A. The ones that say something like, 'Send this email to 10 people and you'll see something great happen.'
B. And don't let the “bad luck” ones scare you either. Please do us all a favor and trash them.

C. Before you forward an  'Amber Alert', or a 'Virus Alert',  etc, check it out at

www.snopes.com
urbanlegends.about.com
www.truthorfiction.com

or look it up using a good search engine like Google or Yahoo before forwarding. Most of them are messages that have been circling the net for YEARS!

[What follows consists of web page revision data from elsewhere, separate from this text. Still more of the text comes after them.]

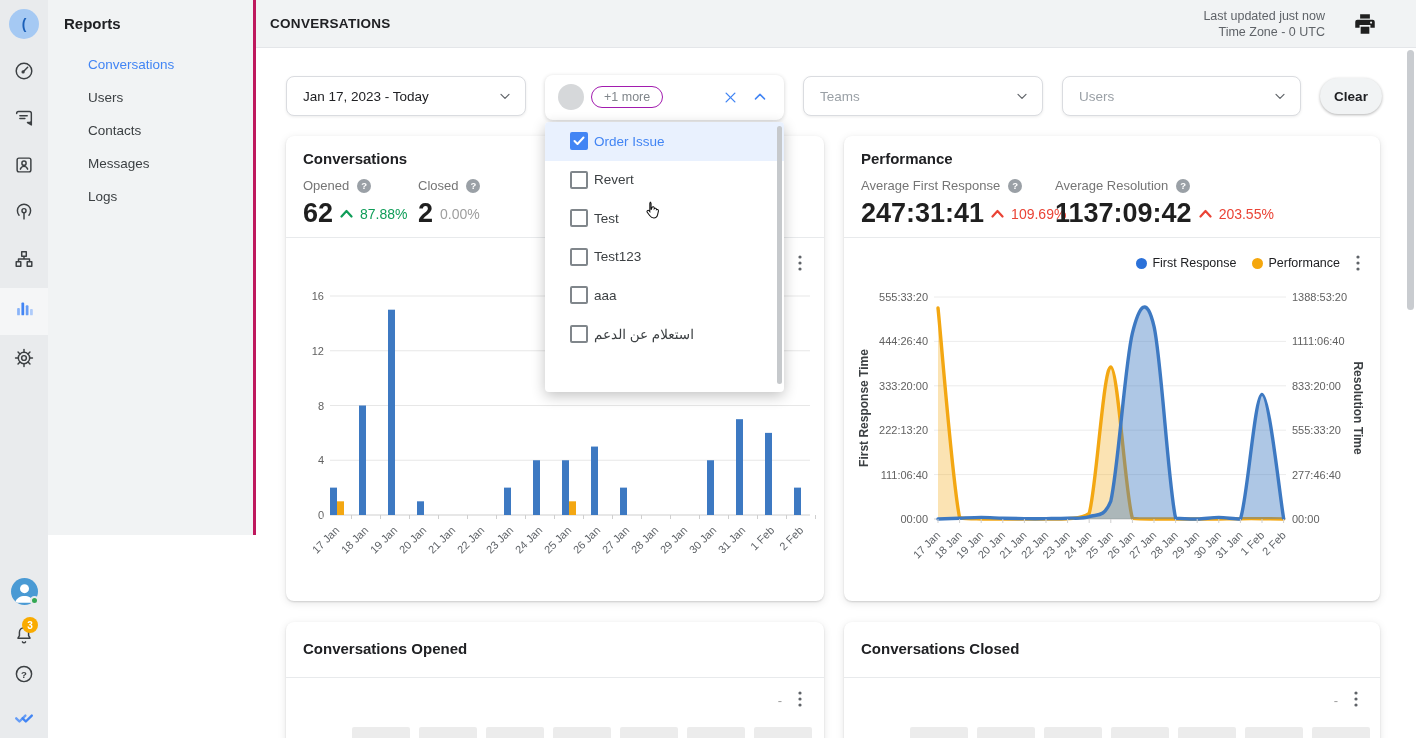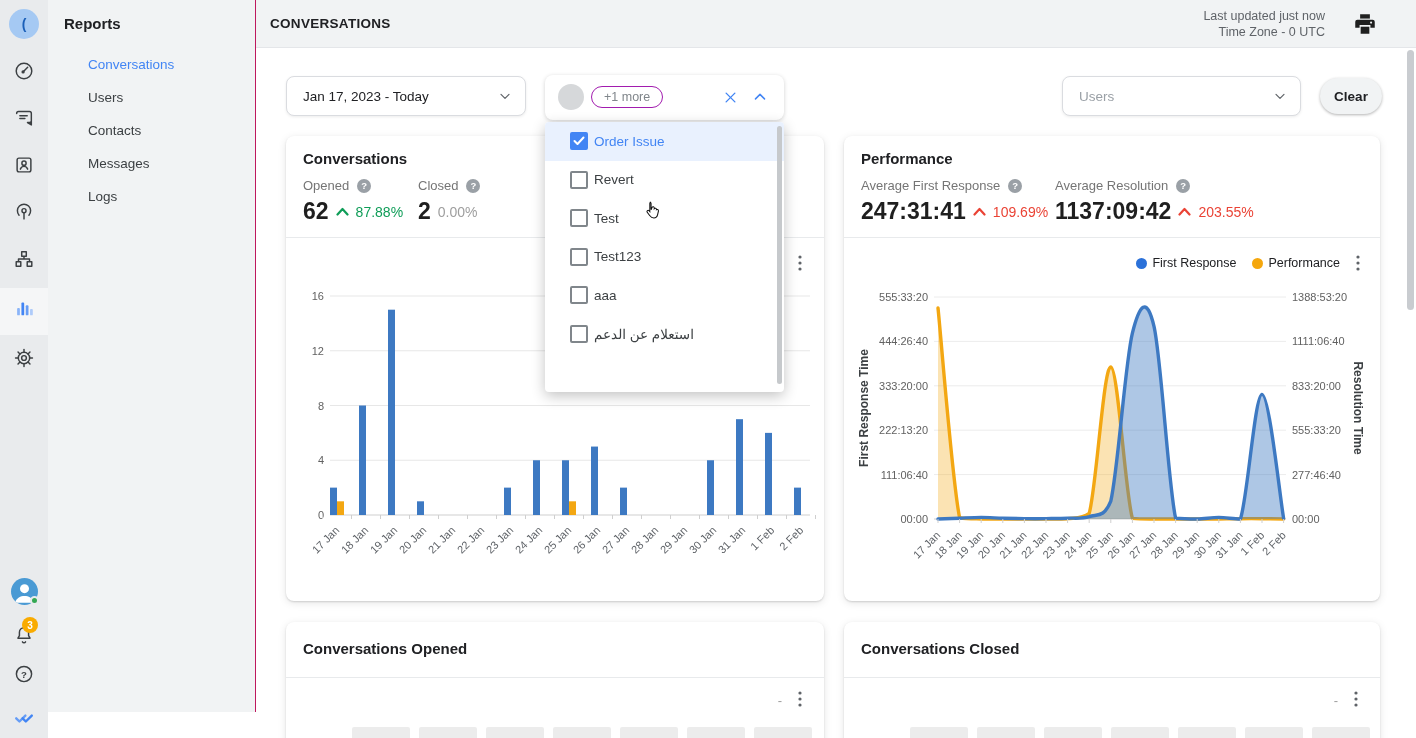"Reports" .panel { border-right: 1px solid #be185d -> 3px solid #be185d; height: 712px -> 535px }
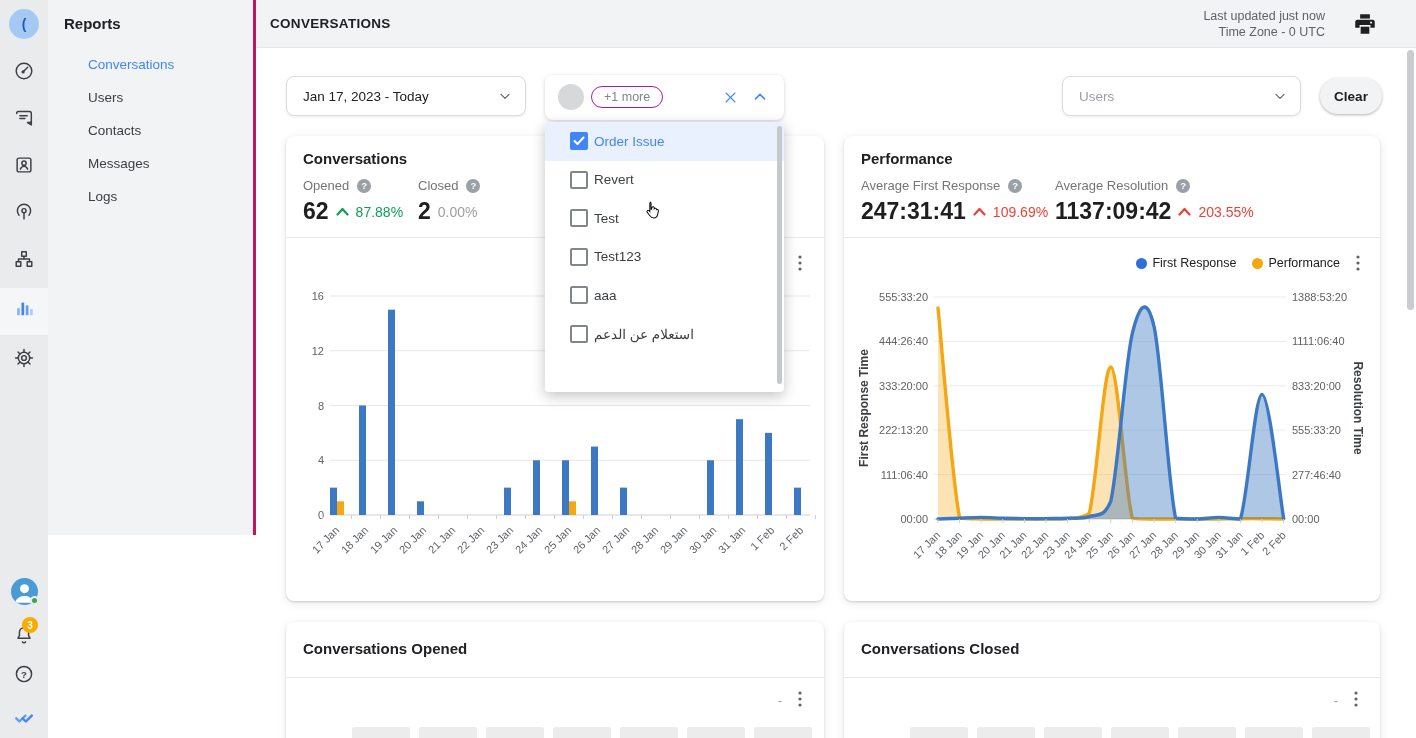"Teams" div.select { html: none -> <div> <span>Teams</span> <svg> <polyline></polyline> </svg> </div> }
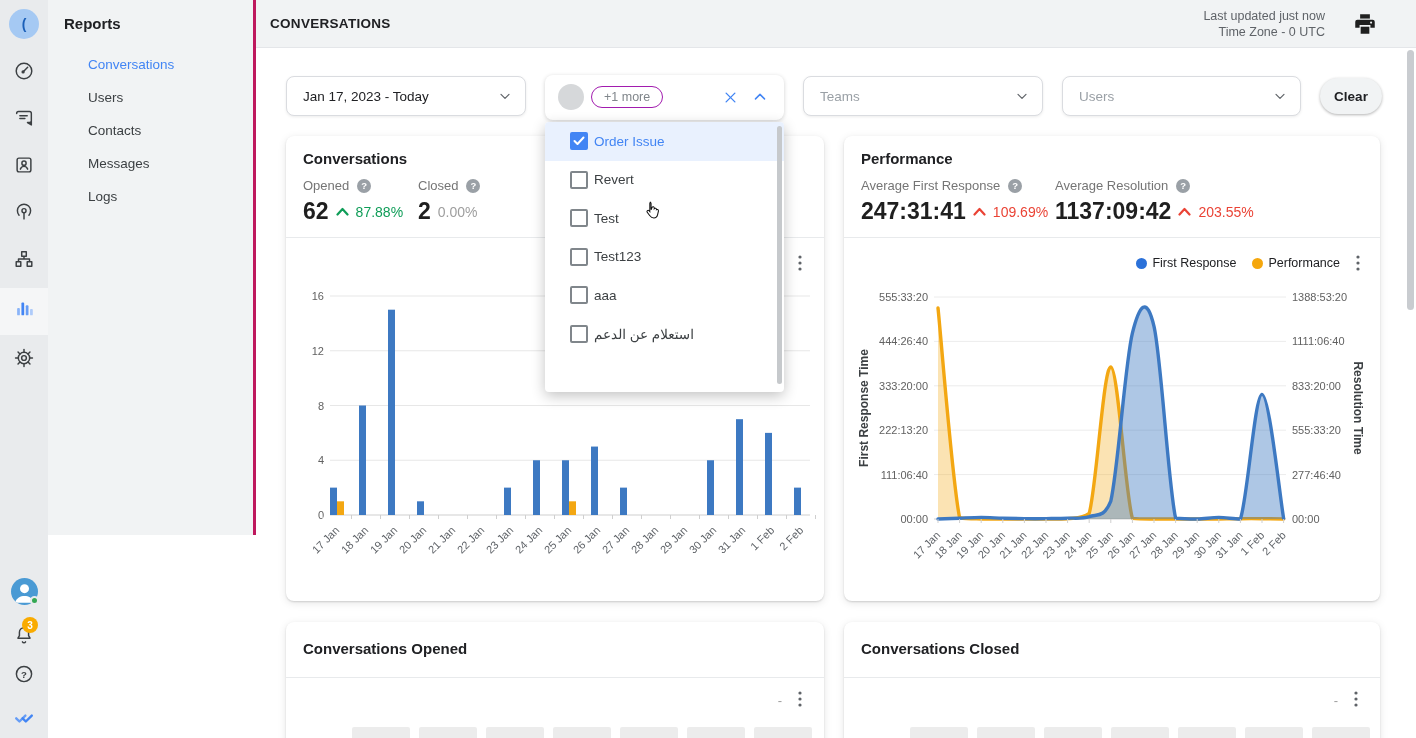"62" .big-num { font-size: 23px -> 27px }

Point C above is important. Once an email intended to be passed around gets into “the wild” it’s out of control forever. It’s out of your control because people can edit it and change your intended message. It’s out of control because if the status of the subject changes over time, the email cannot be changed to reflect this or even be withdrawn. It’s like those Africanized bees that were accidentally released in South America back in 1955 and have moved north ever since. They are taking over European apian colonies and cannot be stopped. The best thing to do is to post your message on a web site, blog, etc. Anyplace public, on the Internet, that you have control of. Then just send the URL to that document to people. If your campaign to eradicate Glovner’s Disease becomes moot because it truly becomes eradicated, you can change the text of the web page thanking people for their contributions. An email asking for donations won’t continue around the internet for ever and ever. And, as mentioned, a URL takes up a couple of bytes while that long article may take up thousands multiplied by every person who gets it times all the people THEY send it to, etc. As an example, the original content for this article was posted on the web and all you really need to do is to forward

http://web.TheIdealist.net/consumer/emails.html

to your friends and not the actual text.

Finally, posting the original online means that it won’t lose its formatting as it gets forwarded each time, eventually becoming a shredded, unreadable, mess.